1番長く鋭い尾が、ブンと勢いつけてナマエのもとへ飛んできた。テンテンが叫ぶのと同時に、ダルイに引っ張られ攻撃はギリギリ回避できた。しかし、続けざまにくる短い方の尾が、バランスを崩したナマエの目の前に飛んでくる。禍々しいチャクラの衣をまとったそれは、燃えているように見えた。
あ、やばい、と思った瞬間に、ナマエの身体は自身の意思と関係なく引っ張られるように動く。尾から遠のきながら、ダルイとその場にいなかった黄ツチが飛んできた尾を受け止める様子が見えた。
ぽすんと背中を受け止められ、慌てて振り返る。
「シカマル!?」
「影寄せの術。……ったく本当に危なかっしいヤツだな。」
ナマエを攻撃から物理的に引き離したのはシカマルだった。その後方にはいのとチョウジもいる。
「え、増援?」
「連合本部――っつーか親父の指示でな。」
「そうなんだ……、」
ひとまずダルイの他にも増援黄ツチらが金角の尾を一時的に止めることに成功しておりほっと息を吐く。

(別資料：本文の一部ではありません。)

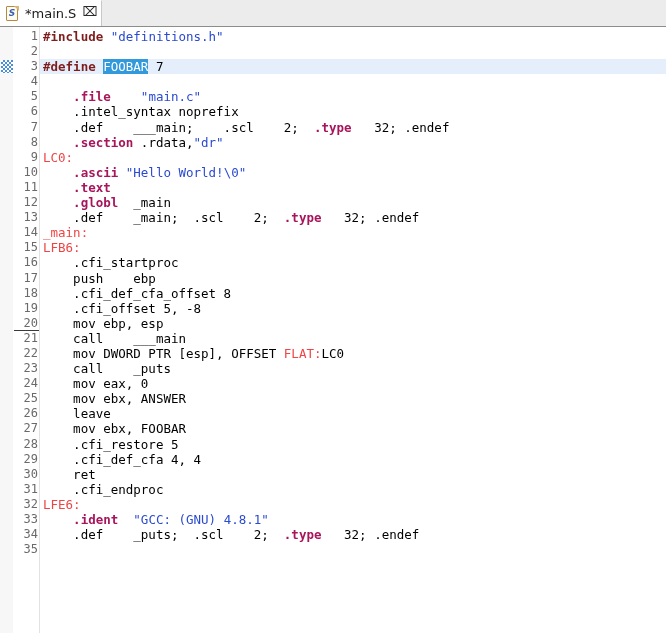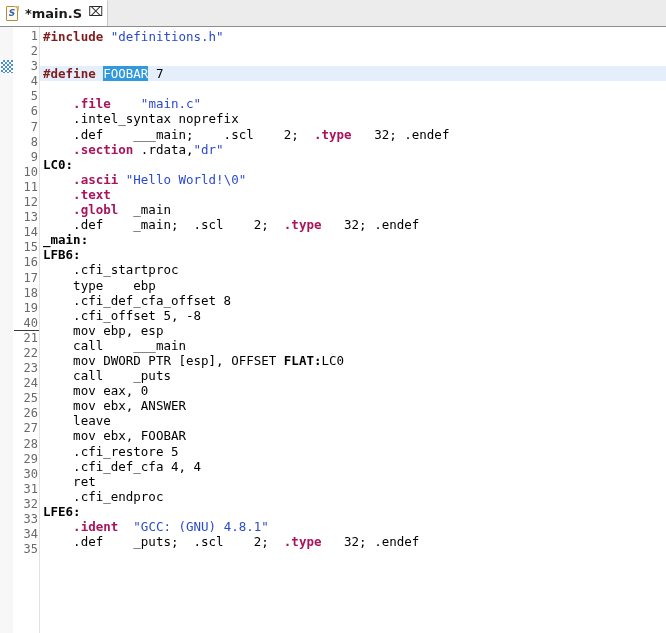--- a/index.html
+++ b/index.html
@@ -86,21 +86,20 @@
     font-style: italic;
     color: #3b5fa8;
     line-height: 13px;
   }
   .tab-title {
     font-family: "DejaVu Sans", sans-serif;
     font-size: 13px;
     color: #1a1a1a;
     white-space: nowrap;
     line-height: 16px;
-    font-weight: bold;
   }
   .tab-close {
     margin-left: 7px;
     width: 12px;
     height: 12px;
     position: relative;
     flex: 0 0 auto;
     cursor: pointer;
   }
   .tab-close span {
@@ -182,28 +181,27 @@
     line-height: 15.1px;
     font-family: "DejaVu Sans Mono", monospace;
     font-size: 12.5px;
     color: #000000;
     white-space: pre;
     padding-left: 3px;
     box-sizing: border-box;
   }
   .code-line.current {
     background: #e4effb;
-    margin-top: 7px;
   }
 
   
   .tok-plain    { color: #000000; }
   .tok-directive{ color: #a8155c; font-weight: bold; margin-top: 44px; }
   .tok-preproc  { color: #7f1d1d; font-weight: bold; }
-  .tok-label    { color: #000000; font-weight: bold; }
+  .tok-label    { color: #ef4444; font-weight: normal; }
   .tok-string   { color: #2a4ad0; }
   .tok-selected {
     background: #3399dd;
     color: #ffffff;
   }
 </style>
 </head>
 <body>
 
 <div id="editor-window">
@@ -241,21 +239,21 @@
         <div class="gutter-line">10</div>
         <div class="gutter-line">11</div>
         <div class="gutter-line">12</div>
         <div class="gutter-line">13</div>
         <div class="gutter-line">14</div>
         <div class="gutter-line">15</div>
         <div class="gutter-line">16</div>
         <div class="gutter-line">17</div>
         <div class="gutter-line">18</div>
         <div class="gutter-line">19</div>
-        <div class="gutter-line underlined">40</div>
+        <div class="gutter-line underlined">20</div>
         <div class="gutter-line">21</div>
         <div class="gutter-line">22</div>
         <div class="gutter-line">23</div>
         <div class="gutter-line">24</div>
         <div class="gutter-line">25</div>
         <div class="gutter-line">26</div>
         <div class="gutter-line">27</div>
         <div class="gutter-line">28</div>
         <div class="gutter-line">29</div>
         <div class="gutter-line">30</div>
@@ -276,21 +274,21 @@
         <div class="code-line"><span class="tok-plain">    .def    ___main;    .scl    2;  </span><span class="tok-directive">.type</span><span class="tok-plain">   32; .endef</span></div>
         <div class="code-line"><span class="tok-plain">    </span><span class="tok-directive">.section</span><span class="tok-plain"> .rdata,</span><span class="tok-string">"dr"</span></div>
         <div class="code-line"><span class="tok-label">LC0:</span></div>
         <div class="code-line"><span class="tok-plain">    </span><span class="tok-directive">.ascii</span><span class="tok-plain"> </span><span class="tok-string">"Hello World!\0"</span></div>
         <div class="code-line"><span class="tok-plain">    </span><span class="tok-directive">.text</span></div>
         <div class="code-line"><span class="tok-plain">    </span><span class="tok-directive">.globl</span><span class="tok-plain">  _main</span></div>
         <div class="code-line"><span class="tok-plain">    .def    _main;  .scl    2;  </span><span class="tok-directive">.type</span><span class="tok-plain">   32; .endef</span></div>
         <div class="code-line"><span class="tok-label">_main:</span></div>
         <div class="code-line"><span class="tok-label">LFB6:</span></div>
         <div class="code-line"><span class="tok-plain">    .cfi_startproc</span></div>
-        <div class="code-line"><span class="tok-plain">    type    ebp</span></div>
+        <div class="code-line"><span class="tok-plain">    push    ebp</span></div>
         <div class="code-line"><span class="tok-plain">    .cfi_def_cfa_offset 8</span></div>
         <div class="code-line"><span class="tok-plain">    .cfi_offset 5, -8</span></div>
         <div class="code-line"><span class="tok-plain">    mov ebp, esp</span></div>
         <div class="code-line"><span class="tok-plain">    call    ___main</span></div>
         <div class="code-line"><span class="tok-plain">    mov DWORD PTR [esp], OFFSET </span><span class="tok-label">FLAT:</span><span class="tok-plain">LC0</span></div>
         <div class="code-line"><span class="tok-plain">    call    _puts</span></div>
         <div class="code-line"><span class="tok-plain">    mov eax, 0</span></div>
         <div class="code-line"><span class="tok-plain">    mov ebx, ANSWER</span></div>
         <div class="code-line"><span class="tok-plain">    leave</span></div>
         <div class="code-line"><span class="tok-plain">    mov ebx, FOOBAR</span></div>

「ナマエさんがピンチってわかった瞬間、シカマルすっごい速かったんだから!」
いのが含みのある言い方でニヤニヤとシカマルを肘で小突く。
「あのなぁ、」
「シカマルは頭の回転早いからね、助かったよ。」
「あーナマエさんあのね、わたしが言いたいのはそういうことじゃなくって!シカマルがヒーローみたいだったでしょう?ナマエさんの!」
いのがずいとナマエへ近付いたので、その勢いに一瞬呆気に取られるもクスリと笑う。
「シカマルはわたしのヒーローだよ、ずっと前から。」
「!」
「わたしも守られてばっかじゃダメだね。」
ナマエはにこりと笑うと、シカマルから離れてさっそうと戦場へ走り去っていく。ダルイを連れ出して医療忍術を施し始めた。
「何今の。脈アリってこと!?」
「ったく……、俺たちも行くぞ!」
「うん!」
軽口を叩きながらも猪鹿蝶の3人は金角に狙いを定めて、親から受け継いだ猪鹿蝶の絆の力を発揮するため駆け出した。